Heterogeneous HPC Simulation System
Real-time simulation of 1M+ swarming particles, controlled by custom AVR hardware.
- Engineered a real-time Boids simulation for 1.04M particles (1024x1024) at 50 FPS, achieving 85.23% Compute Throughput on an RTX 3070 via CUDA Uniform Grid partitioning.
- Developed bare-metal firmware for ATmega328P by directly manipulating AVR registers (UBRR0, ADMUX, ADCSRA) for high-speed UART, bypassing standard library overhead.
- Implemented a lock-free synchronization pipeline using std::atomic and Win32 Serial API to decouple hardware I/O from the high-frequency GPU rendering loop.
Technical Deep Dive
Massive Parallelization via Uniform Grid
Resolved the O(n²) complexity of brute-force neighbor searches by implementing a Uniform Grid spatial partitioning algorithm in CUDA. Each particle is hashed into a grid cell; neighbor queries are limited to the 27 surrounding cells only — reducing average comparisons from 1M to ~200 per particle, enabling stable 60 FPS with 1.04M entities.
Kernel Optimization via Nsight Compute
Used NVIDIA Nsight Compute to identify shared memory bank conflicts in the neighbor-search kernel. Restructured memory access patterns and tuned register usage, pushing Compute Throughput from ~52% to 85.23% on an RTX 3070.

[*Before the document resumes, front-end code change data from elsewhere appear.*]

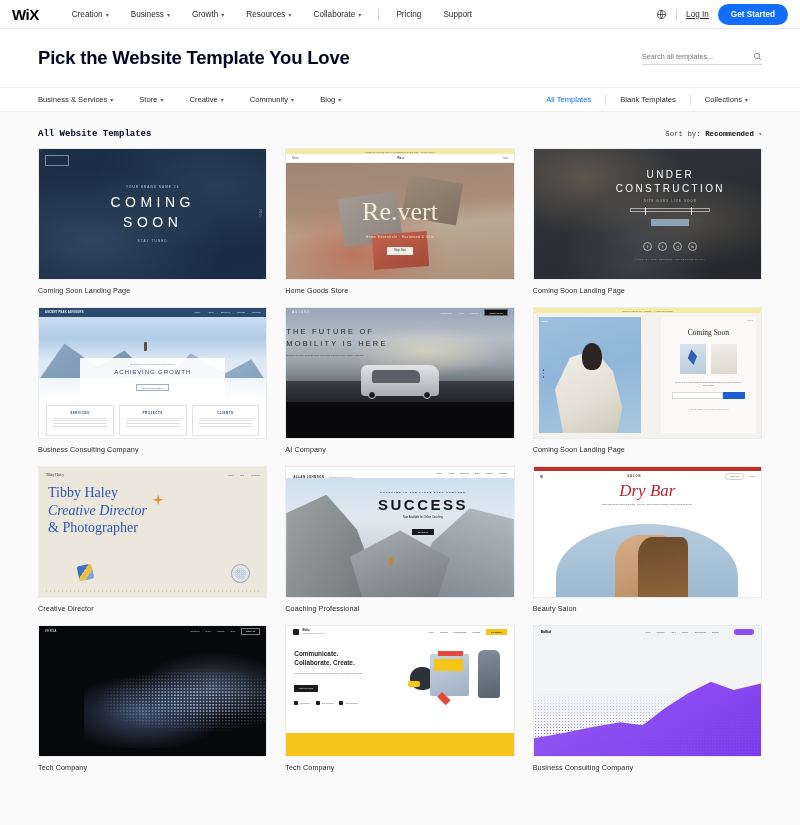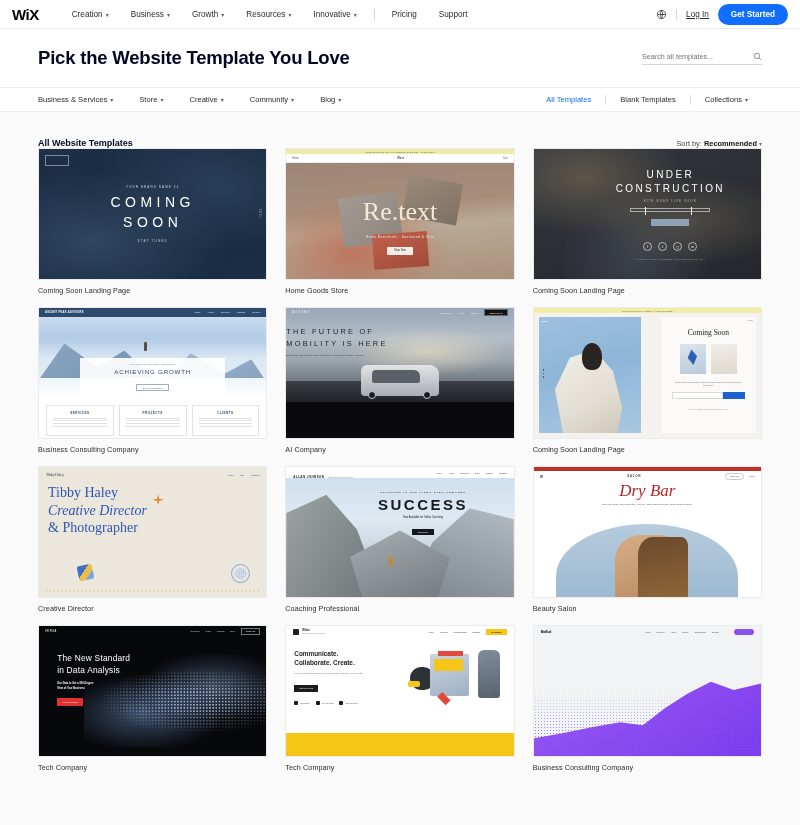"Innovative" span { text: Innovative -> Collaborate }
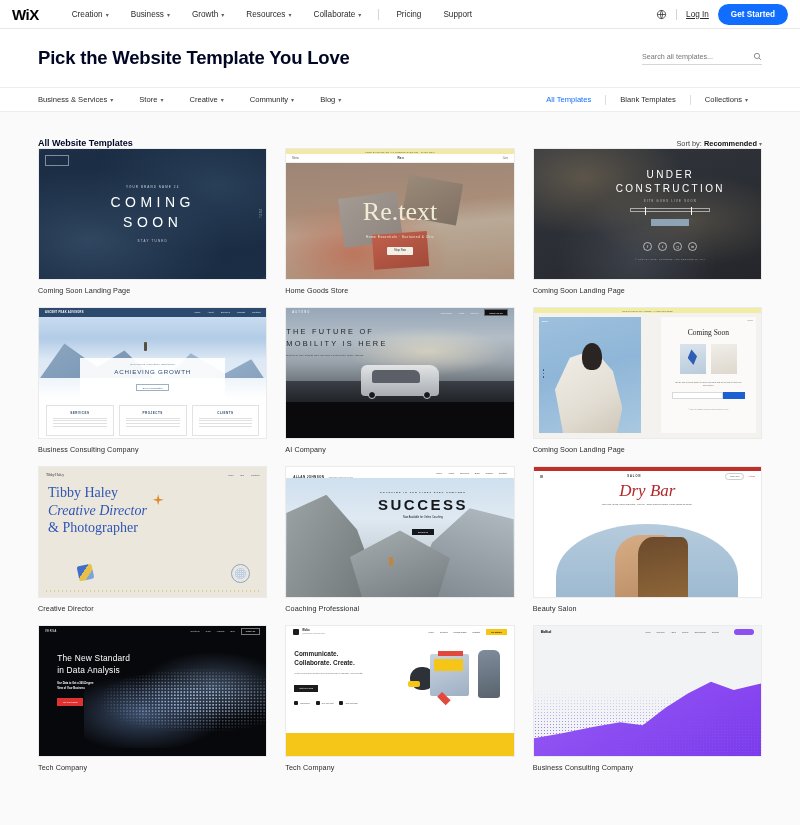"All Website Templates" .main-head { align-items: flex-end -> center; font-family: none -> Liberation Mono, monospace }
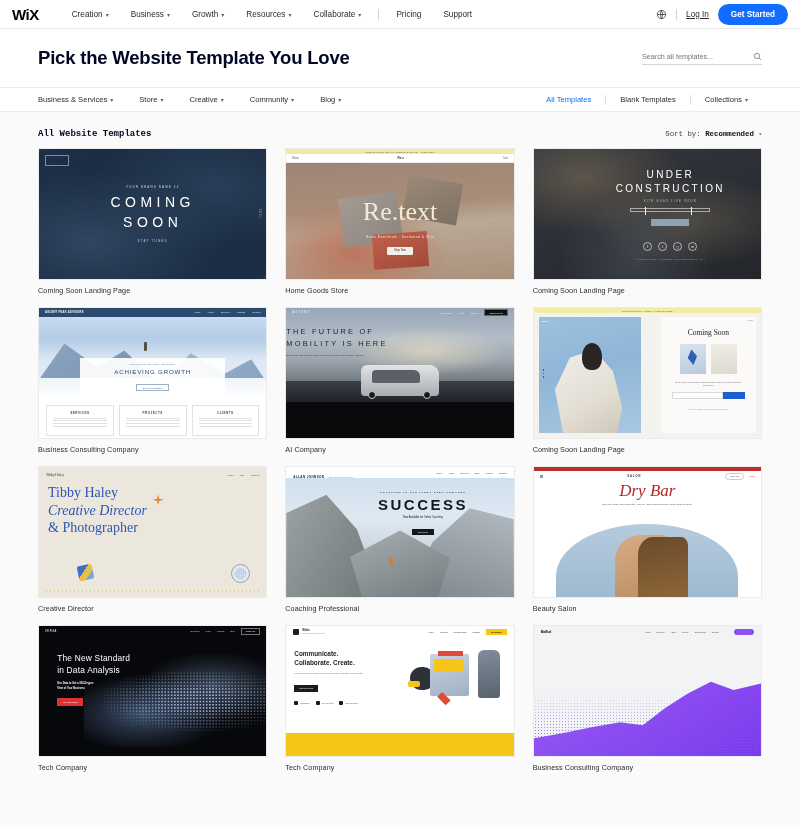"Re.text" div.rv { text: Re.text -> Re.vert }
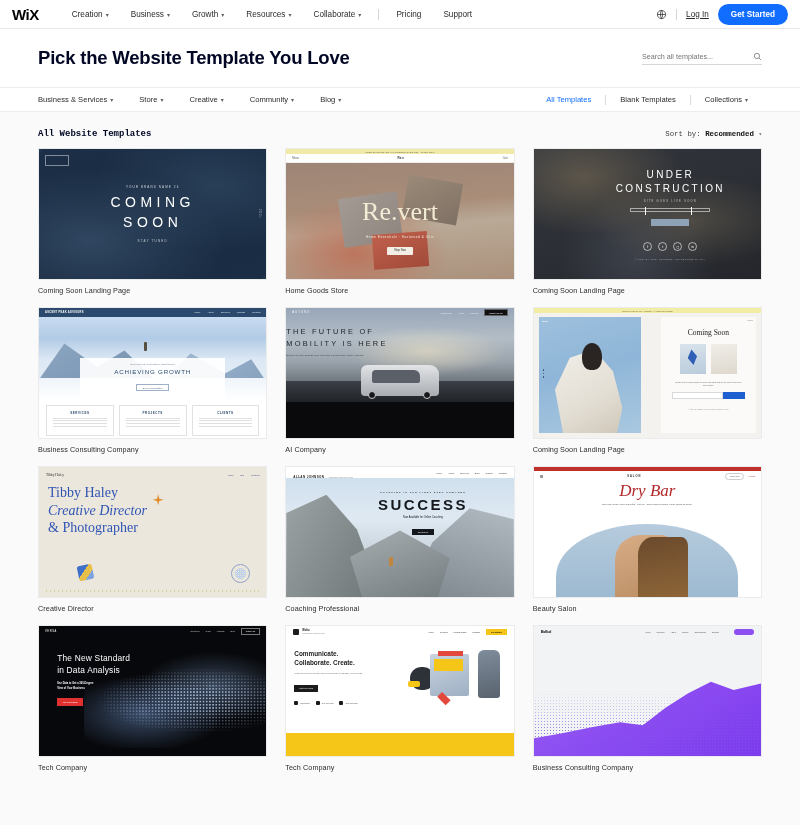"The New Standard" div.tx { html: <div> <div>The New Standard</div> <div>in Data Analysis</div> <div>Use Data to Get a 360-Degree</div> <div>View of Your Business</div> <div>LEARN MORE</div> </div> -> none }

Lock-Free Hardware–GPU Synchronization
Engineered a lock-free pipeline using std::atomic and the Win32 Serial API to decouple the 60Hz GPU render loop from the lower-frequency UART I/O (~100Hz). Ensures zero render stalls during hardware input bursts from the ATmega328P.
Bare-Metal AVR Firmware
Directly manipulated AVR registers (ADMUX, ADCSRA, UBRR0) on the ATmega328P, bypassing Arduino’s standard library overhead. Achieved sub-millisecond ADC sampling and UART transmission for real-time potentiometer → GPU simulation parameter tuning.